A commenter on my previous blog entry has drawn my attention to an R function called hetglm() that estimates heteroskedastic probit models. This function is contained in the glmx package. The glmx package is not available on CRAN yet, but thankfully can be downloaded here.

The hetglm() function has a number of computational advantages compared with the crude method outlined in my previous post.
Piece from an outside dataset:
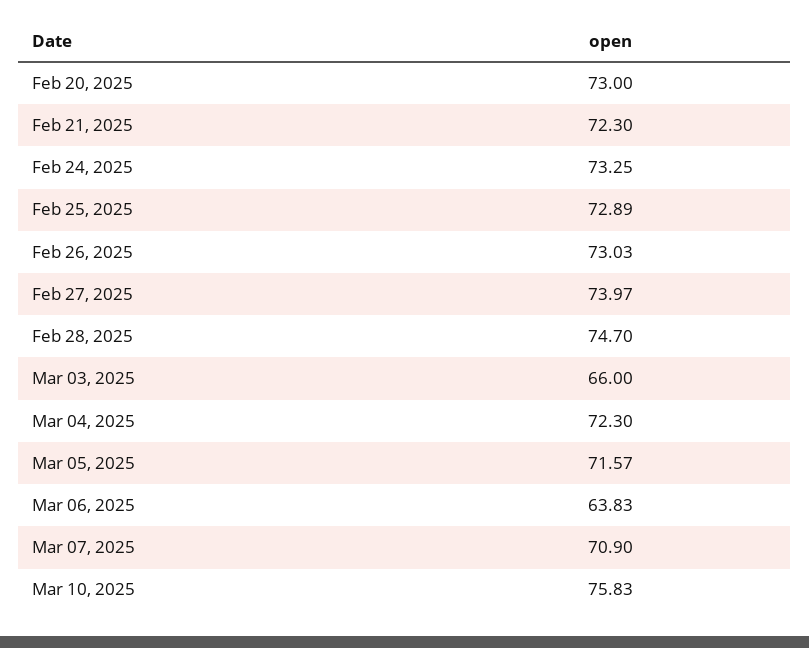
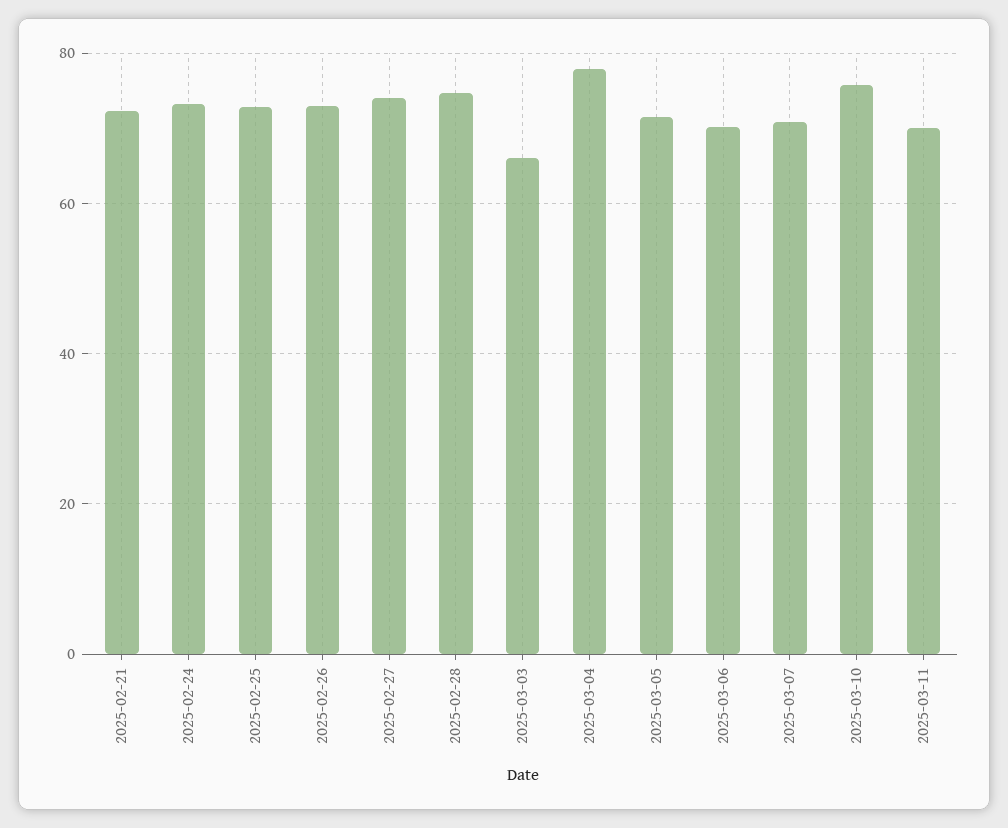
Feb 20, 2025: 73 -> none
Mar 04, 2025: 72.3 -> 78
Mar 06, 2025: 63.83 -> 70
2025-03-11: none -> 70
The following example replicates the previous analysis showing the speed advantage associated with using the hetglm() function.

rm(list=ls()) # clear ws
library(maxLik)
library(glmx)
n <- 1000 # no. obs
x1 <- runif(n,-1,1) # predictor 1
x2 <- runif(n,-1,1) # " 2
e1 <- rnorm(n,0,1) # normal error
e2 <- (1 + 0.45*(x1+x2))*e1 # hetero error
y <- ifelse(0.5 + 0.5*x1 -0.5*x2 - e2 >0, 1, 0) # outcome
# estimate normal probit
r1 <- glm(y~x1+x2,family=binomial(link="probit"))
system.time(ml1 <- maxLik(hll,start=c(0,0,0,0,0))) # maximize
system.time(h1 <- hetglm(y ~ x1 + x2))

# output
> system.time(ml1 <- maxLik(hll,start=c(0,0,0,0,0))) # maximize
user  system elapsed
4.43    0.00    4.59
> system.time(h1 <- hetglm(y ~ x1 + x2))
user  system elapsed
0.11    0.00    0.11


# The Heteroskedastic Probit Model

Specification testing is an important part of econometric practice. However, from what I can see, few researchers perform heteroskedasticity tests after estimating probit/logit models. This is not a trivial point. Heteroskedasticity in these models can represent a major violation of the probit/logit specification, both of which assume homoskedastic errors.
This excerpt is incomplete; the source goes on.